In het koninklijk besluit van 26 april 2007 worden de normen vastgelegd waaraan het gespecialiseerd oncologisch zorgprogramma voor borstkanker moet voldoen om erkend te worden. Deze normen zijn gebaseerd op de richtlijnen van Eusoma (European Society of Mastology), in overeenstemming met een advies van het college van oncologie over de noodzaak van een gespecialiseerd zorgprogramma voor borstkanker. De richtlijnen behandelen een minimaal activiteitsniveau, multidisciplinair overleg, minimale medische en paramedische omkadering en een psychologische omkadering. Het minimale activiteitsniveau wordt in deze richtlijnen vastgelegd op 150 nieuwe diagnoses van borstkanker per jaar. Eveneens wordt in deze richtlijnen een aantal van dertig tot veertig borstklinieken per tien miljoen inwoners aanbevolen (of een borstkliniek per 250 000-300 000 inwoners).

In het koninklijk besluit van 26 april 2007 wordt voor een eerste erkenning een minimale activiteitendrempel vastgelegd van honderd nieuwe diagnoses in het jaar vóór de erkenning, of een gemiddelde van honderd nieuwe diagnoses per jaar in de drie jaar voorafgaand aan de erkenning. Vanaf 1 januari 2010 moet de minimale activiteitendrempel 150 nieuwe diagnoses per jaar bedragen, voor zover er zich geen andere borstkliniek in een straal van 50 km bevindt.

Momenteel zijn er in België vijftig borstklinieken erkend door de Gemeenschappen/Gewesten. Een aantal van deze borstklinieken voldoet niet aan de vereiste norm van 150 nieuwe diagnoses per jaar, waardoor de kans bestaat dat zij hun erkenning zullen verliezen. Om de kwaliteit en de toegankelijkheid van de zorg voor borstkankerpatiënten niet te compromitteren, heb ik in eerste instantie in een verlenging van de overgangsmaatregel voorzien. De verlenging van de overgangsmaatregel zal voorlopig vermijden dat borstklinieken die het vereiste aantal van 150 gevallen per jaar niet bereiken moeten sluiten. De Nationale Raad voor Ziekenhuisvoorzieningen (NRZV) heeft hierover een positief advies gegeven en een verlenging van twee jaar voorgesteld. Een koninklijk besluit dat deze verlenging in praktijk brengt, doorloopt de publicatieprocedure.

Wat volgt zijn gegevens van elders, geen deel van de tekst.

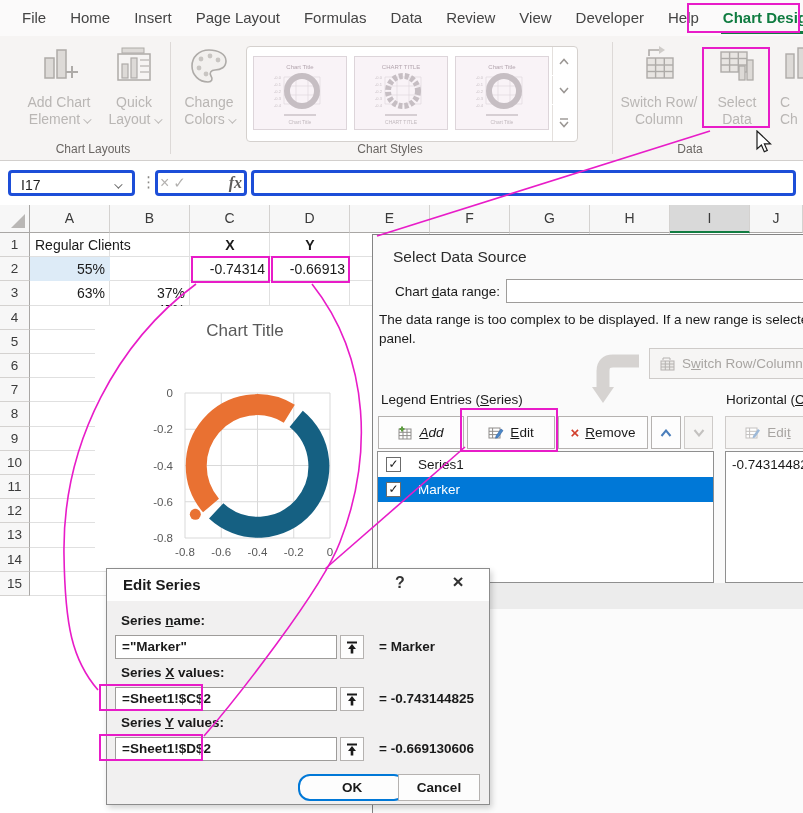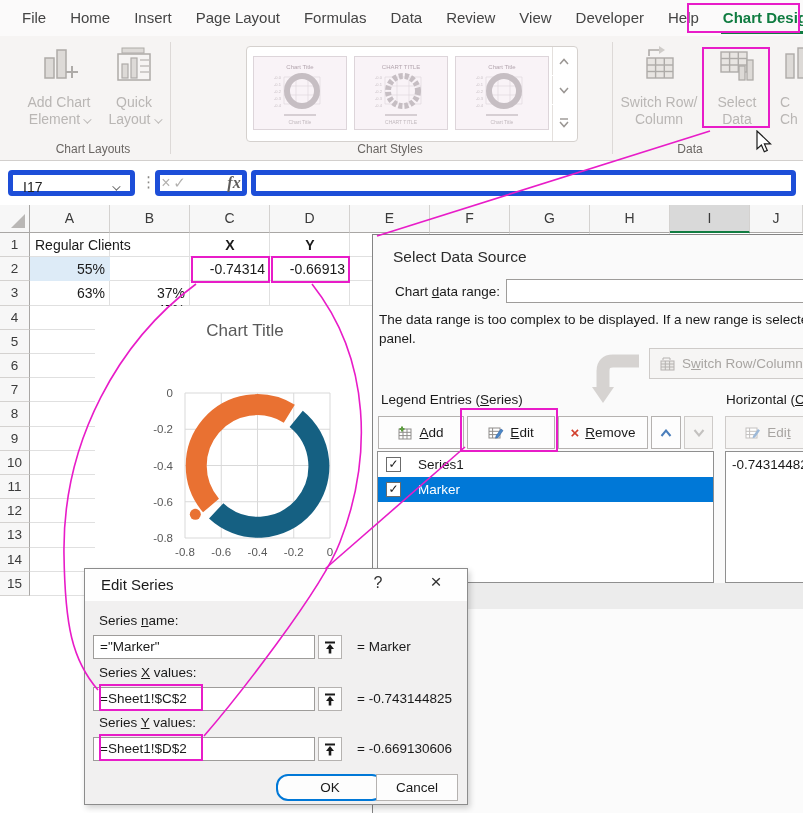--- a/index.html
+++ b/index.html
@@ -20,21 +20,21 @@
   .rb-btn .ic { display:block; margin:0 auto 6px auto; }
   .rb-div { position:absolute; top:6px; width:1px; height:112px; background:#ddd9d7; }
   .rb-grp { position:absolute; top:106px; font-size:12px; color:#6a6663; text-align:center; }
   .chev { display:inline-block; width:6px; height:6px; border-right:1.6px solid #bcb9b7; border-bottom:1.6px solid #bcb9b7; transform:rotate(45deg) translateY(-2px); margin-left:3px; }
   #gallery { position:absolute; left:246px; top:10px; width:332px; height:96px; background:#fff; border:1px solid #d5d1ce; border-radius:4px; }
   .thumb { position:absolute; top:9px; width:94px; height:74px; background:#f9f3f7; border:1px solid #ddd5da; }
   .gal-btn { position:absolute; left:305px; width:22px; height:28px; border-left:1px solid #e4e0dd; display:flex; align-items:center; justify-content:center; }
 
   
   #fbar { left:0; top:161px; width:803px; height:43px; background:#fff; }
-  .fb-box { position:absolute; top:9px; height:26px; background:#fff; border:5px solid #1d4ed8; border-radius:4px; font-size:14px; color:#222; }
+  .fb-box { position:absolute; top:9px; height:26px; background:#fff; border:3px solid #1d4ed8; border-radius:4px; font-size:14px; color:#222; }
   #namebox { left:8px; width:127px; line-height:24px; padding-left:10px; }
   #namebox .chev { border-color:#6a6a6a; }
   #fdots { position:absolute; left:141px; top:12px; color:#8a8886; font-size:15px; letter-spacing:0; }
   #fxbox { left:155px; width:92px; display:flex; align-items:center; justify-content:space-around; }
   #finput { left:251px; width:545px; }
 
   
   #corner { left:0; top:205px; width:30px; height:28px; background:#f7f7f7; border-right:1px solid #a9a7a5; border-bottom:1px solid #a9a7a5; }
   #corner::after { content:""; position:absolute; right:4px; bottom:4px; border-left:14px solid transparent; border-bottom:14px solid #b9b7b5; }
   .colhead { position:absolute; top:205px; height:28px; background:#f7f7f7; border-bottom:1px solid #a9a7a5; border-right:1px solid #d4d2d0; color:#3b3b3b; font-size:14px; text-align:center; line-height:27px; }
@@ -58,21 +58,21 @@
 
   #sds { left:372px; top:234px; width:431px; height:579px; background:#fafafa; border:1px solid #848484; border-right:none; }
   #sds-title { position:absolute; left:20px; top:13px; font-size:15.5px; color:#2b2b2b; }
   #sds-band { position:absolute; left:0; top:348px; width:431px; height:26px; background:#ececec; }
   #sds-lower { position:absolute; left:0; top:374px; width:431px; height:205px; background:#fbfbfb; }
   .listbox { position:absolute; background:#fff; border:1px solid #8f8f8f; }
   .ls-row { height:25px; display:flex; align-items:center; font-size:13.5px; color:#1a1a1a; }
   .ls-row.sel { background:#0078d7; color:#fff; }
   .cb { width:15px; height:15px; background:#fff; border:1px solid #6b6b6b; margin:0 17px 0 8px; font-size:12px; line-height:13px; text-align:center; color:#1a1a1a; }
 
-  #es { left:84px; top:568px; width:384px; height:237px; background:#f1f0f0; border:1px solid #8c8c8c; box-shadow:2px 3px 6px rgba(0,0,0,.18); }
+  #es { left:106px; top:568px; width:384px; height:237px; background:#f1f0f0; border:1px solid #8c8c8c; box-shadow:2px 3px 6px rgba(0,0,0,.18);font-weight:bold; }
   #es-titlebar { position:absolute; left:0; top:0; width:100%; height:32px; background:#fefefe; }
   #es-title { position:absolute; left:16px; top:7px; font-size:15px; color:#1a1a1a; }
   .es-sys { position:absolute; top:5px; font-size:16px; color:#333; width:30px; text-align:center; }
   .rangebtn { position:absolute; width:24px; height:24px; background:#fdfdfd; border:1px solid #b5b2b0; display:flex; align-items:center; justify-content:center; }
   #es-ok { border:2px solid #0078d7; }
 
   
   .ann-box { position:absolute; border:2.5px solid #e81cc8; pointer-events:none; z-index:51; }
   #connectors { left:0; top:0; z-index:50; pointer-events:none; }
   #cursor { z-index:60; pointer-events:none; }
@@ -123,20 +123,34 @@
           <g stroke="#c2bfbc" stroke-width="1.5">
             <line x1="28" y1="16" x2="38" y2="16"></line>
             <line x1="28" y1="22" x2="38" y2="22"></line>
             <line x1="28" y1="28" x2="38" y2="28"></line>
           </g>
         </svg>
       <span>Quick</span><br>
       <span>Layout</span><span class="chev"></span>
     </div>
     <div class="rb-div" style="left:170px;"></div>
+    <div class="rb-btn" style="left:176px;top:8px;width:66px;">
+      <svg class="ic" width="44" height="44" viewBox="0 0 44 44">
+          <path d="M22 6 C12 6 5 13 5 22 C5 31 12 38 21 38 C25 38 26 35 24 32 C22 29 24 26 28 26 C34 26 39 23 39 17 C39 10 31 6 22 6 Z" fill="#f2f0ee" stroke="#aeaba8" stroke-width="1.6"></path>
+          <g fill="#c8c5c2">
+            <circle cx="14" cy="15" r="2.4"></circle>
+            <circle cx="23" cy="12" r="2.4"></circle>
+            <circle cx="31" cy="16" r="2.4"></circle>
+            <circle cx="12" cy="24" r="2.4"></circle>
+            <circle cx="19" cy="30" r="2.4"></circle>
+          </g>
+        </svg>
+      <span>Change</span><br>
+      <span>Colors</span><span class="chev"></span>
+    </div>
     <div id="gallery">
       <div class="gal-btn" style="top:0;">
           <svg width="10" height="7" viewBox="0 0 10 7">
             <polyline points="1,6 5,1.5 9,6" fill="none" stroke="#9a9693" stroke-width="1.5"></polyline>
           </svg>
         </div>
       <div class="gal-btn" style="top:29px;">
           <svg width="10" height="7" viewBox="0 0 10 7">
             <polyline points="1,1 5,5.5 9,1" fill="none" stroke="#9a9693" stroke-width="1.5"></polyline>
           </svg>
@@ -365,21 +379,21 @@
             <line x1="1" y1="7" x2="14" y2="7"></line>
             <line x1="1" y1="10" x2="14" y2="10"></line>
             <line x1="5.3" y1="4" x2="5.3" y2="13"></line>
             <line x1="9.6" y1="4" x2="9.6" y2="13"></line>
           </g>
           <path d="M3 3 L3 1 L10 1 L10 3" fill="none" stroke="#b5b2b0"></path>
         </svg>
       <span><span>S</span><u>w</u><span>itch Row/Column</span></span>
     </div>
     <div class="dlg-label" style="left:8px;top:157px;"><span>Legend Entries (</span><u>S</u><span>eries)</span></div>
-    <div class="btn" style="left:5px;top:181px;width:86px;height:33px;">
+    <div class="btn" style="left:5px;top:181px;width:86px;height:33px;font-style:italic;">
       <svg width="15" height="14" viewBox="0 0 15 14">
           <rect x="1" y="3" width="12" height="10" fill="#fff" stroke="#8f8d8b"></rect>
           <line x1="1" y1="6.3" x2="13" y2="6.3" stroke="#8f8d8b"></line>
           <line x1="1" y1="9.6" x2="13" y2="9.6" stroke="#8f8d8b"></line>
           <line x1="5" y1="3" x2="5" y2="13" stroke="#8f8d8b"></line>
           <line x1="9" y1="3" x2="9" y2="13" stroke="#8f8d8b"></line>
           <g stroke="#5e9c41" stroke-width="2">
             <line x1="4" y1="0.5" x2="4" y2="5.5"></line>
             <line x1="1.5" y1="3" x2="6.5" y2="3"></line>
           </g>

Ik heb de NRZV ook gevraagd om een werkgroep op te richten om te onderzoeken welke aanpassingen aan het koninklijk besluit zullen toestaan om de zorgkwaliteit en de toegankelijkheid te garanderen. Deze werkgroep vergaderde twee maal in juli en augustus 2011 en stelde in september een advies op dat in de plenaire zitting van de NRZV werd gevalideerd. Dit advies is integraal terug te vinden op de website van de Federale Overheidsdienst (FOD) Volksgezondheid. Het advies van de Nationale Raad beklemtoont de noodzaak tot het aantonen van kwaliteit in de zorgverlening. De voornaamste elementen van het advies zijn: een verplichting van registratie van proces- en resultaatsindicatoren voor alle patiënten met borstkanker en een minimaal activiteitsniveau van honderd nieuwe diagnoses per jaar en minimaal twee borstchirurgen per centrum, met de mogelijkheid van associatie van deze centra met ziekenhuizen die niet zelfstandig aan alle normen voldoen. Deze associatie moet onderworpen zijn aan strikte voorwaarden en veronderstelt een reële samenwerking tussen de betrokken ziekenhuizen.

De FOD Volksgezondheid analyseert de huidige toestand, onder andere door de gegevens over het activiteitsniveau van de vijftig erkende borstklinieken te verzamelen. Dat gebeurt in samenwerking met de gewesten en gemeenschappen, in het kader van de interministeriële conferentie volksgezondheid.

Op basis van de analyse van de huidige toestand en van de analyse van het advies van de NRZV zullen we voorstellen kunnen uitwerken om het koninklijk besluit aan te passen om de zorgkwaliteit en -toegankelijkheid voor de patiënten met borstkanker te garanderen.